__Exercise material__

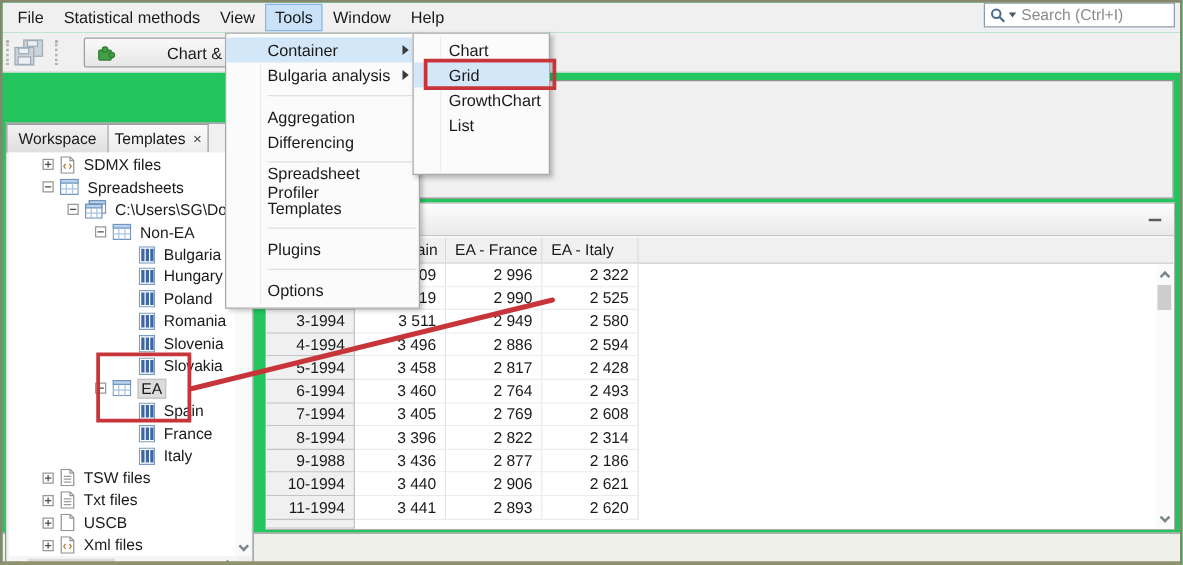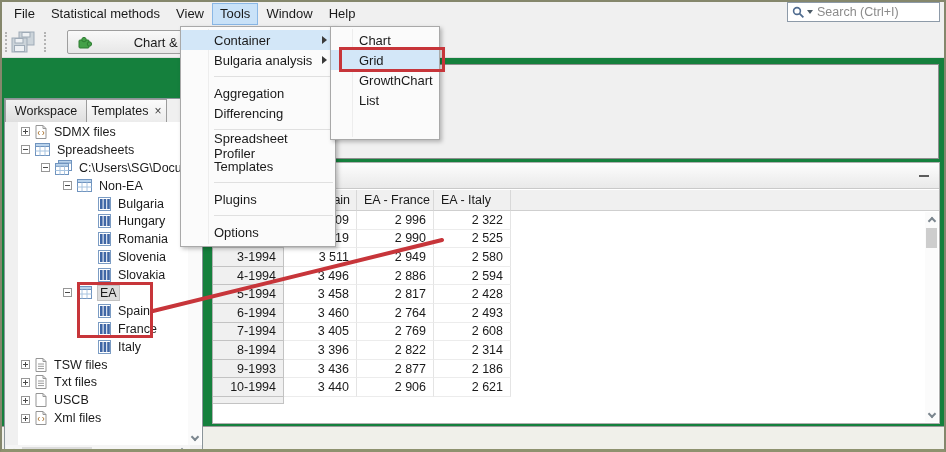--- a/index.html
+++ b/index.html
@@ -8,7 +8,7 @@
     font-family: "Liberation Sans", "DejaVu Sans", sans-serif;
     font-size: 13px; color:#1a1a1a; background:#f0f0f0; position:relative;
   }
-  #stage { position:absolute; inset:0; background:#15803d; }
+  #stage { position:absolute; inset:0; background:#22c55e; }
   #frame { position:absolute; inset:0; border:2px solid #85876c; border-bottom:3px solid #8e926f; z-index:60; pointer-events:none; }
 
   

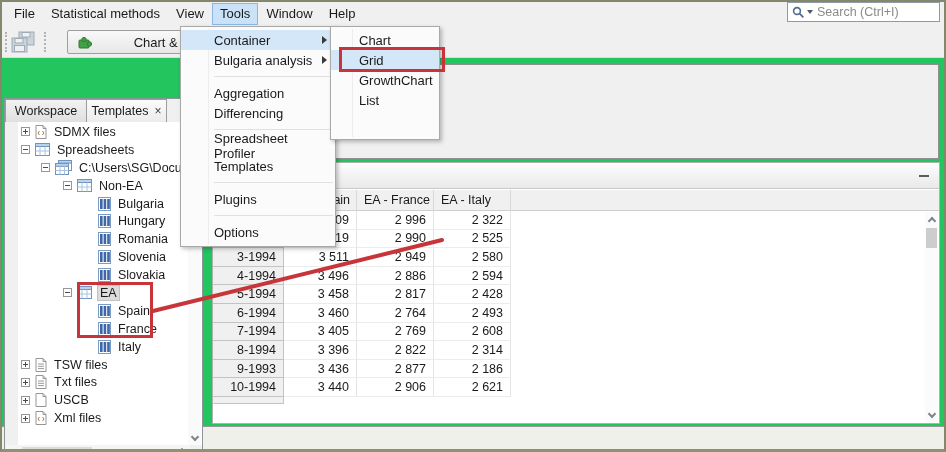--- a/index.html
+++ b/index.html
@@ -35,7 +35,7 @@
   .tab.t1 { width:82px; background:linear-gradient(#f2f2f2,#dfdfdf); }
   .tab.t2 { width:80px; background:linear-gradient(#fbfbfb,#ececec); border-left:none; }
   .tabx { font-size:12px; color:#444; line-height:10px; cursor:default; }
-  .tviewport { position:absolute; left:13px; top:23px; width:184px; height:323px; background:#fff; overflow:hidden; padding-top:1px; }
+  .tviewport { position:absolute; left:2px; top:23px; width:184px; height:323px; background:#fff; overflow:hidden; padding-top:1px;padding-left:24px; }
   .trow { height:17.9px; display:flex; align-items:center; gap:5px; white-space:nowrap; cursor:default; }
   .trow .tlabel { font-size:12.5px; padding:0 2px; }
   .trow .tlabel.sel { background:#dcdcdc; border:1px solid #c2c2c2; }

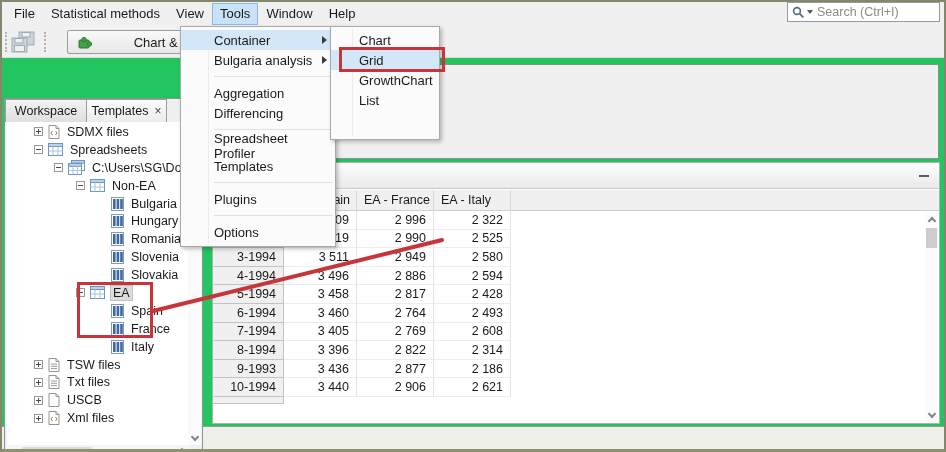--- a/index.html
+++ b/index.html
@@ -224,6 +224,15 @@
             <rect x="5.6" y="2" width="2.6" height="10" fill="#3f66a5"></rect>
             <rect x="9.2" y="2" width="2.6" height="10" fill="#3f66a5"></rect>
           </svg>
+        <span class="tlabel">Poland</span>
+      </div>
+      <div class="trow lvl3">
+        <svg class="tic" width="13" height="14">
+            <rect x="0.5" y="0.5" width="12" height="13" fill="#fff" stroke="#7b9cc4"></rect>
+            <rect x="2" y="2" width="2.6" height="10" fill="#3f66a5"></rect>
+            <rect x="5.6" y="2" width="2.6" height="10" fill="#3f66a5"></rect>
+            <rect x="9.2" y="2" width="2.6" height="10" fill="#3f66a5"></rect>
+          </svg>
         <span class="tlabel">Romania</span>
       </div>
       <div class="trow lvl3">

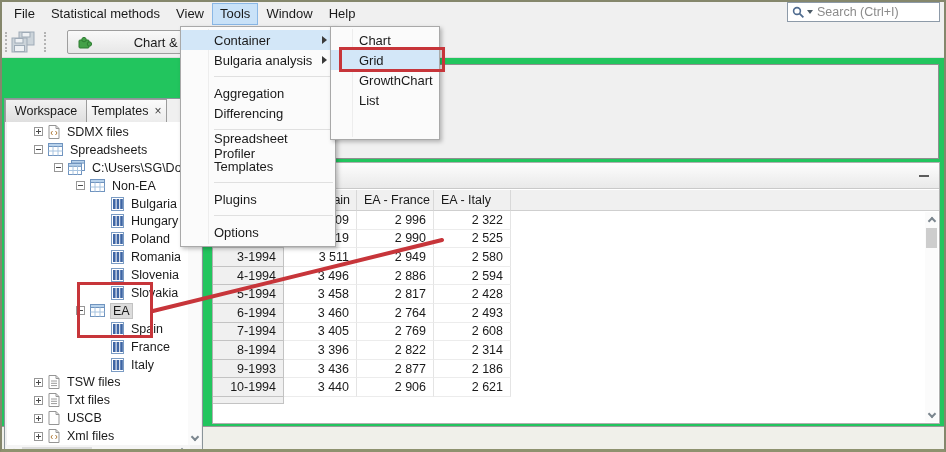--- a/index.html
+++ b/index.html
@@ -413,7 +413,7 @@
         <div class="gc gval c3">2 314</div>
       </div>
       <div class="grow">
-        <div class="gc gdate c0">9-1993</div>
+        <div class="gc gdate c0">9-1988</div>
         <div class="gc gval c1">3 436</div>
         <div class="gc gval c2">2 877</div>
         <div class="gc gval c3">2 186</div>

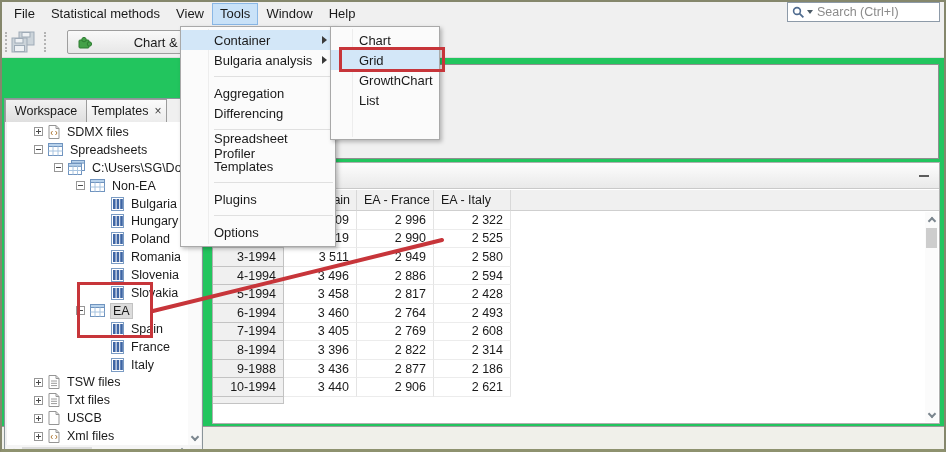--- a/index.html
+++ b/index.html
@@ -424,6 +424,12 @@
         <div class="gc gval c2">2 906</div>
         <div class="gc gval c3">2 621</div>
       </div>
+      <div class="grow">
+        <div class="gc gdate c0">11-1994</div>
+        <div class="gc gval c1">3 441</div>
+        <div class="gc gval c2">2 893</div>
+        <div class="gc gval c3">2 620</div>
+      </div>
       <div class="grow growpartial">
         <div class="gc gdate c0"></div>
       </div>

__Work order__
If a line in the entries contains "span", copy it.

__Task answer__
+        <span class="tlabel">Poland</span>
         <span class="tlabel">Romania</span>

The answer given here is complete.